What is Open Banking? And what does it mean for us? Open Banking is an initiative for banks to share your financial data with program and app developers in a secure and customer-approved way. Data-sharing in this way encourages competition and innovation among financial services. This means customers like you will have top-quality personalised financial products at their fingertips.
- How Open Banking differs from PSD2
- Which areas of personal finance it will impact
- How far it is operational
- Is it safe to share financial information online
What is the Difference between Open Banking and PSD2?
The broader European legislation, called the ‘Second Payments Services Directive’ (PSD2), opened the door to financial data sharing in early 2018. This put an end to the banks’ monopoly on financial services. At the moment our banks hold a great deal of data on all its customers such as records of spending and borrowing decisions. However, this information remains largely unused.
PSD2 is an initiative to encourage data sharing-only with the account holder’s consent. Not only will this give customers more control over their data, but it will also urge banks and tech start-ups to develop innovative apps and services.
Open Banking is the UK arm of PSD2 and stipulates that all financial institutions must share data in a secure, standardised format. The non-profit organisation Open Banking Ltd. directly runs Open Banking, overseen by the CMA (Competition & Markets Authority). Any concerns about abiding by data protection laws come under the remit of the ICO (Information Commissioner’s Office).
Why is Open Banking Necessary?
Generally, UK customers are extremely loyal to their bank. They open an account to deposit their first pay cheque or student loan instalment and very rarely switch. You might consider that positive as customers can build up a working relationship with their bank, but it also leaves clients open to abuse.
Unfortunately, many loyal customers are hit with costly overdraft fees and have little incentive to put money by in a savings account to earn interest. These unwanted results are partly because of our reluctance to switch banks. The CMA is concerned that our loyalty prevents competition and innovative lenders from entering the market.
Open Banking has the potential to change the entire retail banking sector and the way that we use and manage our money. More specifically, let’s look at three key areas where it will have a significant impact:
How Open Banking will Revolutionise Financial Services
- Money Management
At the moment, rival banks have incompatible operating systems. For example, if you have accounts at two different banks, you have to access them separately to see your financial situation.

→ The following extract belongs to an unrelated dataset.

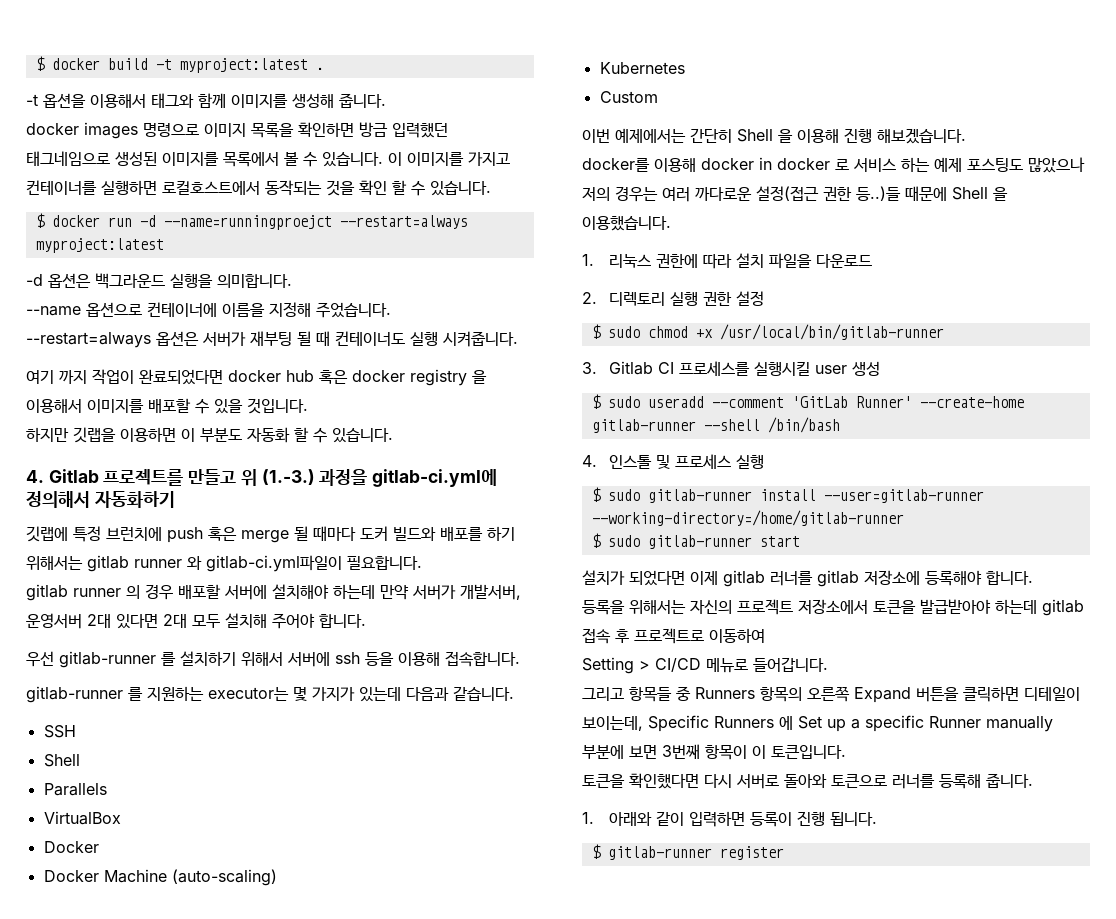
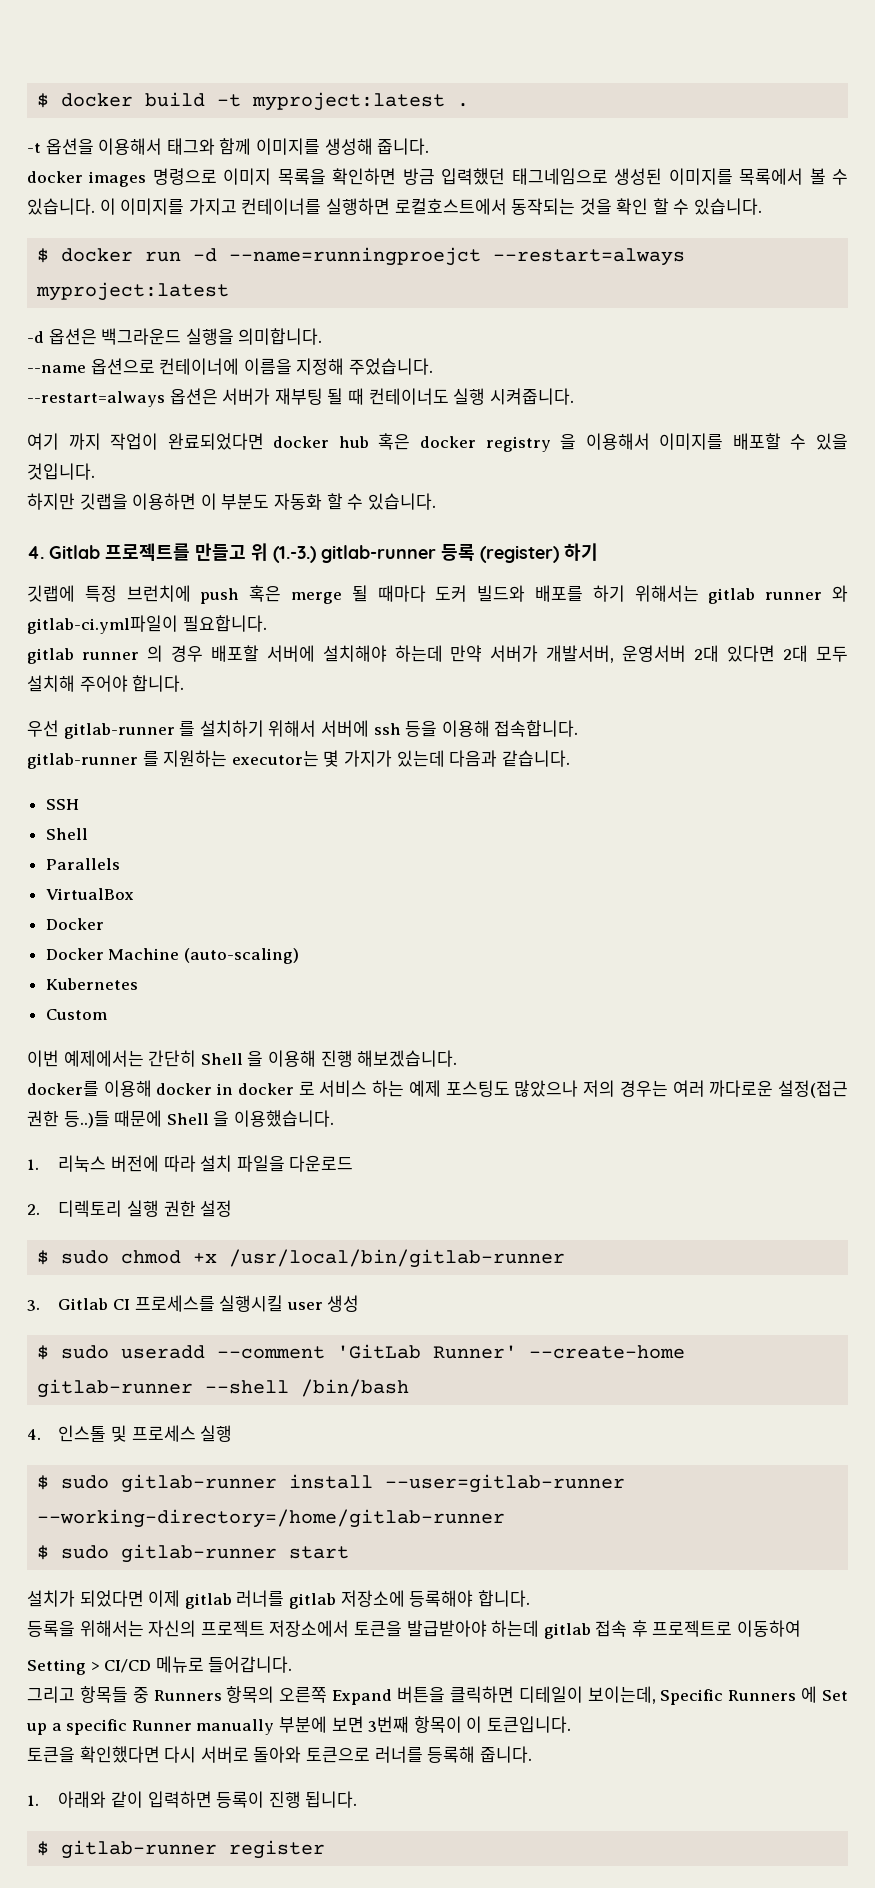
[319,469,498,487] [26,491,175,508] 과정을 gitlab-ci.yml에 정의해서 자동화하기 -> [321,543,598,563] gitlab-runner 등록 (register) 하기
[656,253,699,268] 권한에 -> [111,1155,160,1172] 버전에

However, Open Banking’s standardised formats will allow you to see all accounts from the same app. In the future, new apps would give you a one-glance overview of all your income and expenditure. This will make it far easier for you to manage your money.
- Applications for Loans
Currently, if you wish to borrow from an online lender, you must provide them with detailed information about your finances so they can assess affordability. Subsequently, the underwriting department has to manually re-enter scanned bank statements, making it a tedious process.
In contrast, Open Banking’s data-sharing would streamline this process and give you the power to grant them access to all your financial transactions for the past year. Furthermore, this would be particularly helpful for customers with ‘thin files’ (those who have little/no employment/earning history) who may want to apply for bad-credit loans.
Safely sharing this data instantly bulks up their files with useful financial information. Giving lenders secure access to this data will result in faster application processing and decision time.
As an innovative lender, Cashfloat is constantly on the lookout for technologies that will make your loan application process as seamless as possible.
- Streamlining Payments
At the moment, payment authorisation is a complex process which can be frustrating and time consuming for both customers and vendors. In contrast, Open Banking gives third-party companies such as Paypal more authority and flexibility to process payments quickly and easily.
How Safe is Open Banking?
One of the biggest concerns for bank customers is how safe their data will be under Open Banking. Experts say that it will be as secure as existing online banking. Currently, customers occasionally have to share login information due to incompatible operating systems- a potential security risk.
With Open Banking’s new data-sharing capabilities, client’s information will actually be much safer. However, the experts acknowledge that there are also more opportunities for scams when more data gets moved around.
In cases of fraudulent payments, the bank will be responsible for investigating the case and reimbursing the customer. It is the ICO’s responsibility to ensure that financial companies take data protection very seriously.
When will Open Banking Become Fully Operational?
The Open Banking directive came into effect on January 13th 2018. Despite repeated warnings, 6 of the big UK banks missed the deadline and needed an extension from the CMA. The second stage of ‘managed roll-out’ lasted until mid-April 2018. In this time several third-party providers applied for FCA approval to gain access to data and work directly with customers. At the moment, only data from bank accounts are available through Open Banking. However, over the next two years, credit card transactions and other payment accounts information will become available.
Experts predict some initial teething problems integrating the systems and issues with speed and ease of use. Despite this, Open Banking has the potential to revolutionise the world of finance and points towards a future of entirely virtual banking. This radical innovation in banking will propel us far beyond the minor advances of mobile banking and into the promising future of digital money management.